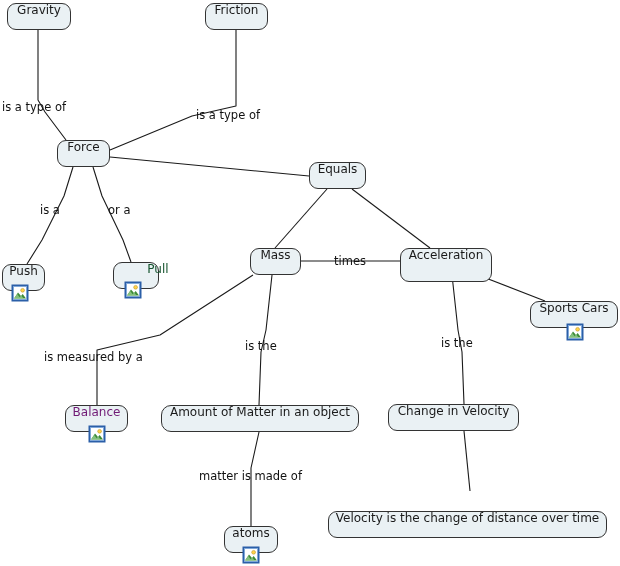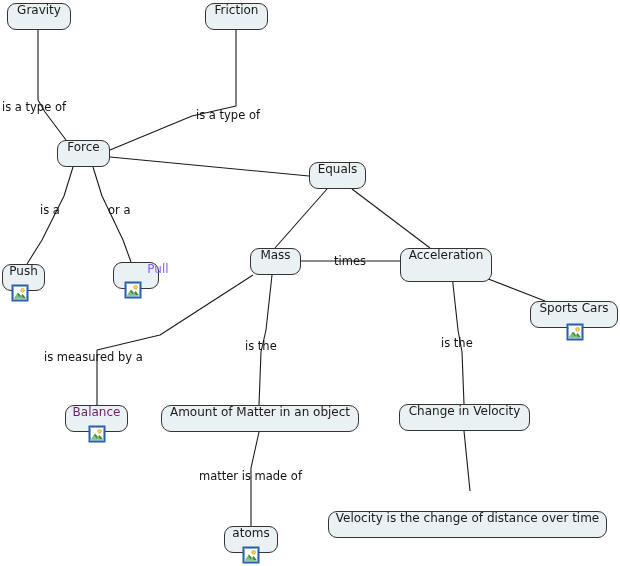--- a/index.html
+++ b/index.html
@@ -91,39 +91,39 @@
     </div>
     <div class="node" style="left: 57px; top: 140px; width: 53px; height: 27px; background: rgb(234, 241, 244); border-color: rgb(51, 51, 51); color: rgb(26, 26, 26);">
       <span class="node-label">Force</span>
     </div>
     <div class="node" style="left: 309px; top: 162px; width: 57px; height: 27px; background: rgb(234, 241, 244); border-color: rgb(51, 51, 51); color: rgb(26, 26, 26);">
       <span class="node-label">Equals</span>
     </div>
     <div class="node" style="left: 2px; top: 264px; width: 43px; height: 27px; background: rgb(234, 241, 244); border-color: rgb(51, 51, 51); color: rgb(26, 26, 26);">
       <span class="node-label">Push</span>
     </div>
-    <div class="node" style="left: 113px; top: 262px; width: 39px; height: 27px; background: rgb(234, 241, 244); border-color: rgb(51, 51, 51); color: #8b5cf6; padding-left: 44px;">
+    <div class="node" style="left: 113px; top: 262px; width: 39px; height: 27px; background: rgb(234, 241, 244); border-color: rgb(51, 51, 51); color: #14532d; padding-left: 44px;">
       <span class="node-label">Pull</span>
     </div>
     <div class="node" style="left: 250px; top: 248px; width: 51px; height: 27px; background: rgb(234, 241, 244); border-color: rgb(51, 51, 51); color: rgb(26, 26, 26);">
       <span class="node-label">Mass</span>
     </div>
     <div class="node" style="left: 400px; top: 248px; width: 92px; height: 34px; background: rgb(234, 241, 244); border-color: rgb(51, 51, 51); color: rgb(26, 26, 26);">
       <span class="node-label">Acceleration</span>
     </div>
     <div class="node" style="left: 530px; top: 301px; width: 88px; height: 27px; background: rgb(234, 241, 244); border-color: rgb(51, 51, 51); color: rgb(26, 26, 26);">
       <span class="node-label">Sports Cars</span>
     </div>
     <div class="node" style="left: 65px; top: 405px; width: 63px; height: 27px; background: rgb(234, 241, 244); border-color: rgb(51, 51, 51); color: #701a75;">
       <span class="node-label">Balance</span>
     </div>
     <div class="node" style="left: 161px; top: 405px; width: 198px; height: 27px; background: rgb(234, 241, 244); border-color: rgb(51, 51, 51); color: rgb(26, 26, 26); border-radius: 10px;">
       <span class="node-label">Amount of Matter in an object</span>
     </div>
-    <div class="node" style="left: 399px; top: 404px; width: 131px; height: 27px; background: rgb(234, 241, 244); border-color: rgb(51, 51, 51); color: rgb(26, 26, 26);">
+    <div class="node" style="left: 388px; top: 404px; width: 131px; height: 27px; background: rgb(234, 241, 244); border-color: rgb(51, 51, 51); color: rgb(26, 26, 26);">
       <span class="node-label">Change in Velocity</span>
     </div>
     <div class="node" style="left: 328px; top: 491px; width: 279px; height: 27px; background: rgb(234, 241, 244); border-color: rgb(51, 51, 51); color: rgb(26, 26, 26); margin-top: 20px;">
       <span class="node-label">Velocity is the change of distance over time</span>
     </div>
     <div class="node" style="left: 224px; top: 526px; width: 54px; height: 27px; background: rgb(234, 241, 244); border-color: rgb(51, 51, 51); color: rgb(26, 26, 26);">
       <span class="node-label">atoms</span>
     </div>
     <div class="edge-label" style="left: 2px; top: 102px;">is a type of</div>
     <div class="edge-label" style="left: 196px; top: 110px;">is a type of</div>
_ _ _ _ _
* _PROBLEM_: Tell how many lines in the records above carry the word "edge". Only the number should appear in the reply.

* _SOLVED EXERCISE_: 2